A concussion lawsuit brought against one of the most respected sports doctors in Australia has been discontinued, the first of its kind to be finalised stemming from the treatment of head knocks in the NRL.
In a move which could have wide-ranging implications in the growing concussion space, the Herald understands former Cronulla Sharks forward Reece Williams has dropped his legal action against the club's long-serving ex-doctor David Givney.
Settled: Reece Williams.Credit:Craig Golding
It's believed the case was quietly wound up in recent weeks after Williams had previously served legal papers on Givney with an intention to sue over the handling of his head injuries.
Givney previously served as part of the support staff for the NSW State of Origin side and has made a return to the NRL this season as the Bulldogs' medico.
Williams was forced to prematurely retire from the NRL at the age of 25 after a serious head knock, in which he was found to have a blood clot on the brain in 2009. He had only played 98 NRL games by the time he hung up the boots.
And his case, one of several to have been lodged in the judicial system, has been closely watched by a number of former players.
Williams, 33, is employed within the NRL referees department and launched his legal action against medical staff and not the club or the NRL.
He politely declined to comment when contacted by the Herald on Thursday, but Givney confirmed the case had been discontinued.
Rugby league has already been grappling with legal action launched by former Newcastle Knights winger James McManus and ex-Eel Brett Horsnell against their old clubs over the handling of their concussion cases.
Horsnell has admitted to post-playing career mental health problems while McManus was the first Australian footballer to sue a professional sporting club after claiming the Knights should have forced him to retire from rugby league.

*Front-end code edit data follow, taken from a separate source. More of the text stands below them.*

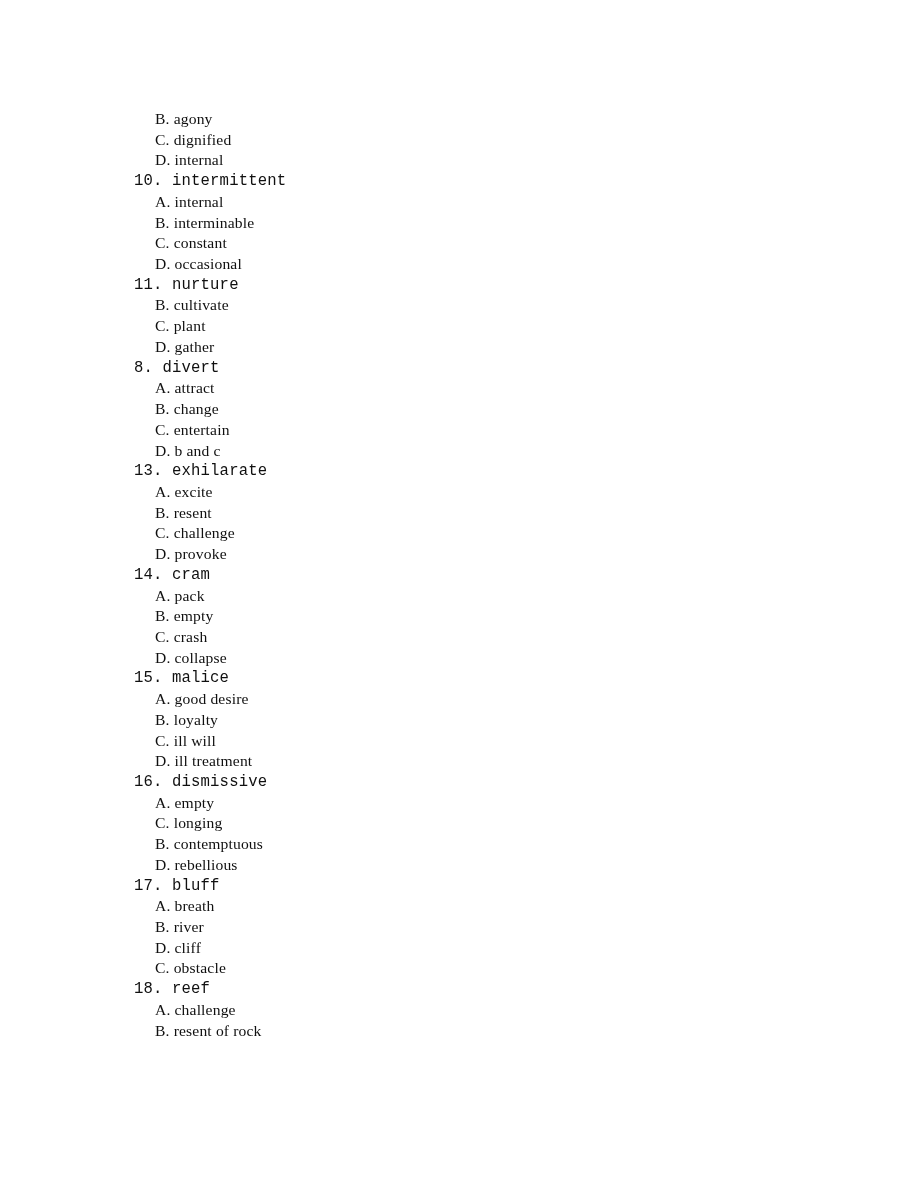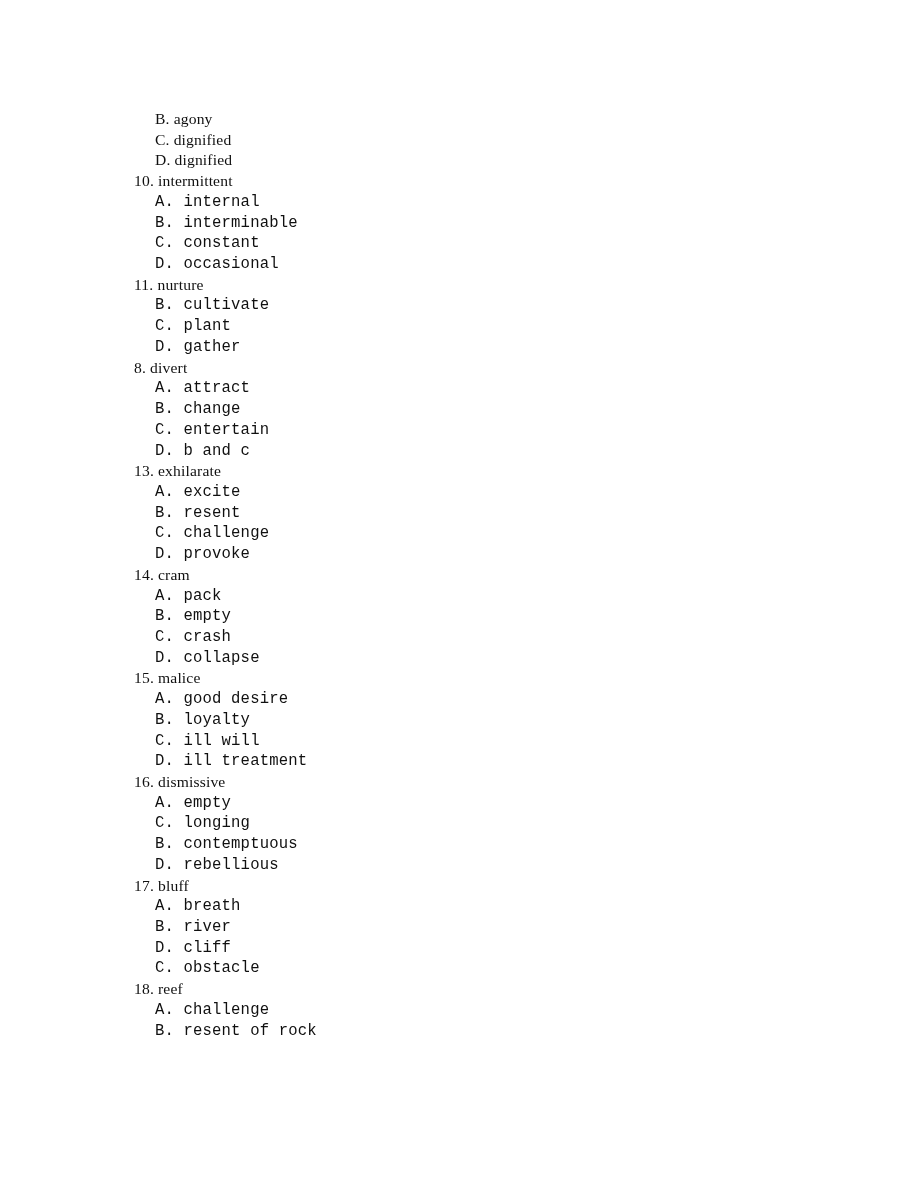"D. dignified" div.line { text: dignified -> internal }
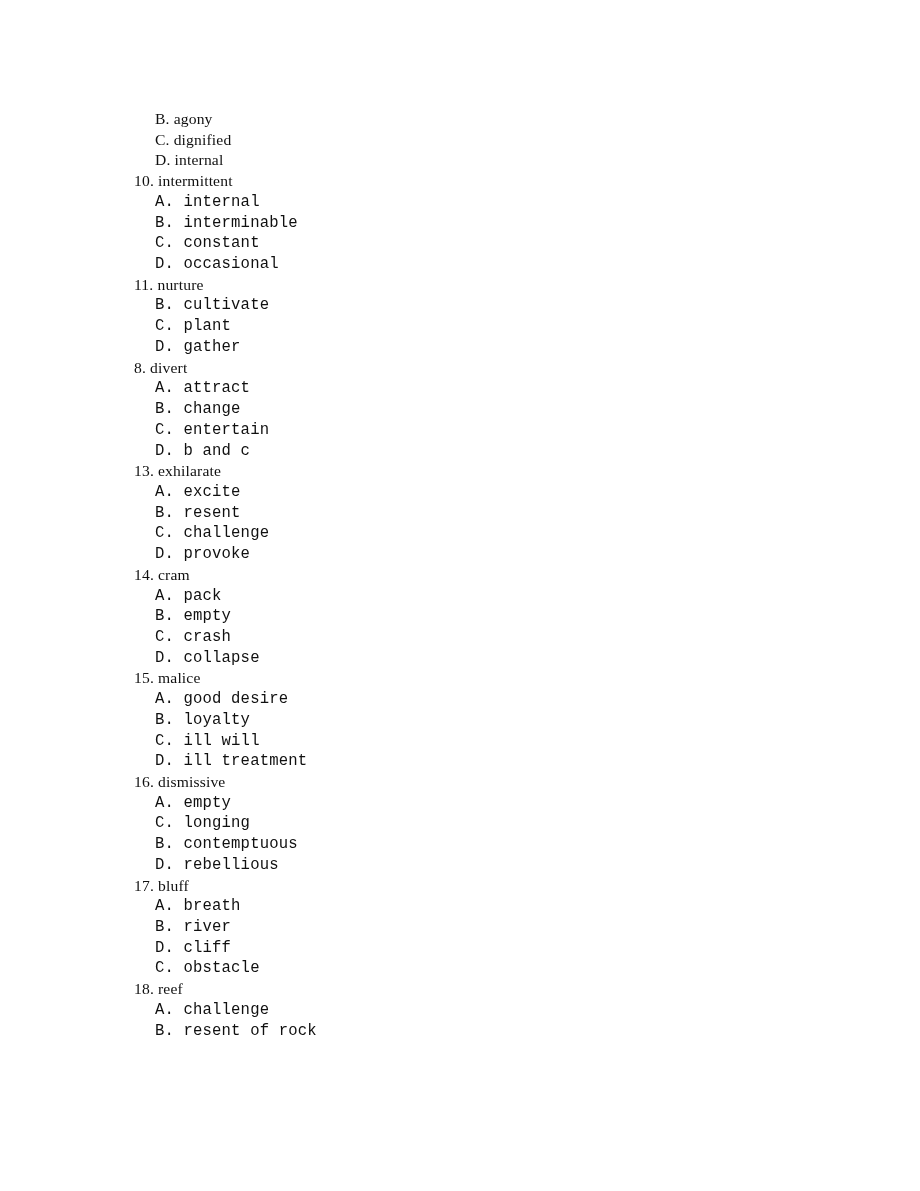"10. intermittent" .q-stem { font-family: none -> Liberation Mono, monospace }
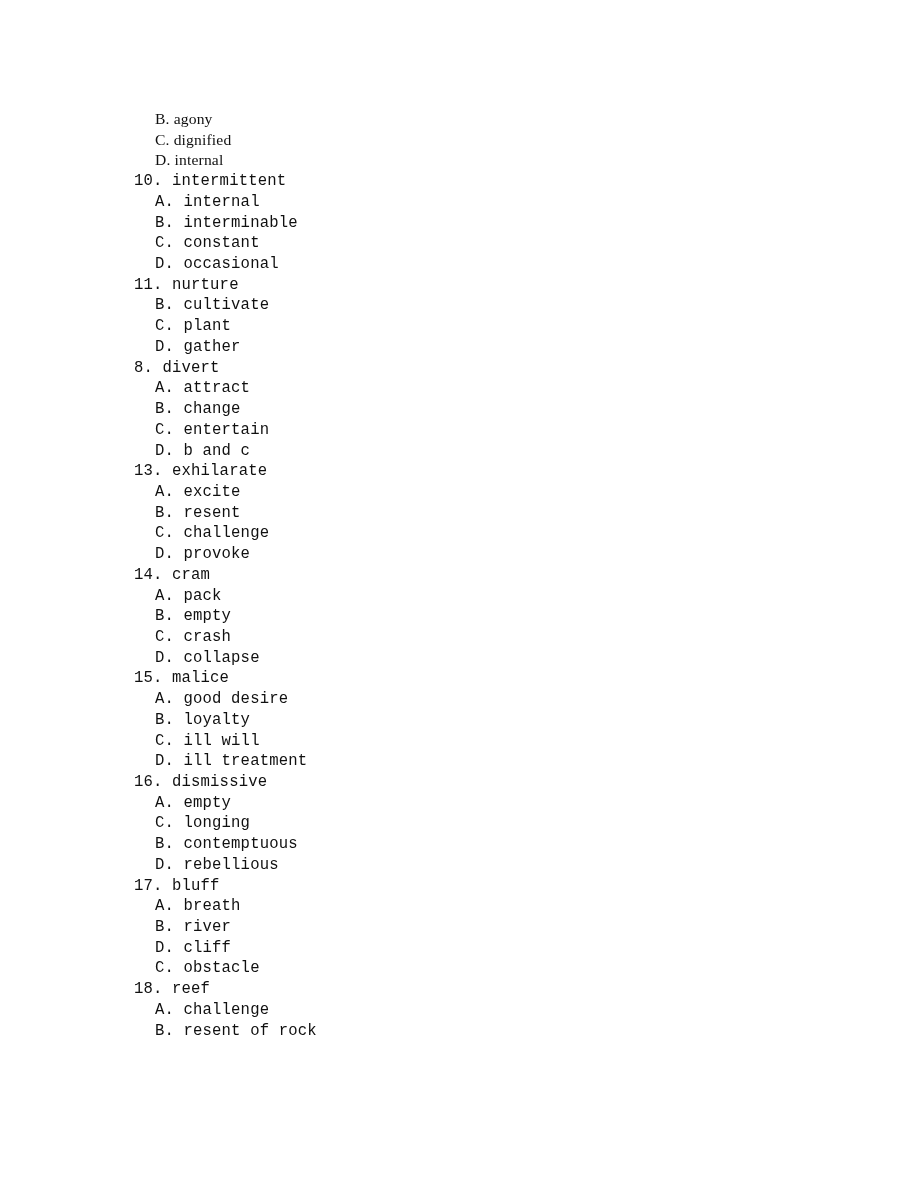"A. internal" .q-option { font-family: Liberation Mono, monospace -> none }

But the Williams case is the first of its kind to be finalised as the NRL beefs up its concussion protocols in 2019.
League Central announced last year it would implement a rule where clubs would be required to have two doctors on the sideline at each game this season to further help assess complex injuries such as head knocks, which have proven a challenge if occurring to players from the same side within a matter of minutes.
It follows the use of a concussion spotter in the crowd at State of Origin matches and an independent medico who consulted with the team doctors of both NSW and Queensland on whether to drag a player from the field.
The NRL has previously dished out massive fines to clubs which have flouted concussion protocols but has warned of the threat of driving medicos away from the game if they named and shamed every breach in the public domain.
While former NSW City representative Williams has been out of the game for almost a decade, his old club will begin their premiership assault under the tutelage of a first-year NRL coach who joined the Sharks a year after Williams' retirement.
John Morris will take charge of Cronulla against the Knights after a stormy off-season which saw premiership-winning coach Shane Flanagan deregistered for breaching the rules of his 2014 ban.
"I know what success looks like for this club and the players do too," Morris said. "We were a game away from last year's grand final so it'd be silly to come in and change things for change's sake.
"I was very involved with the boys last year, particularly our spine. So I didn't really have to bring too much change. The change we have automatically with Shaun Johnson and Josh Morris joining our squad brings it naturally."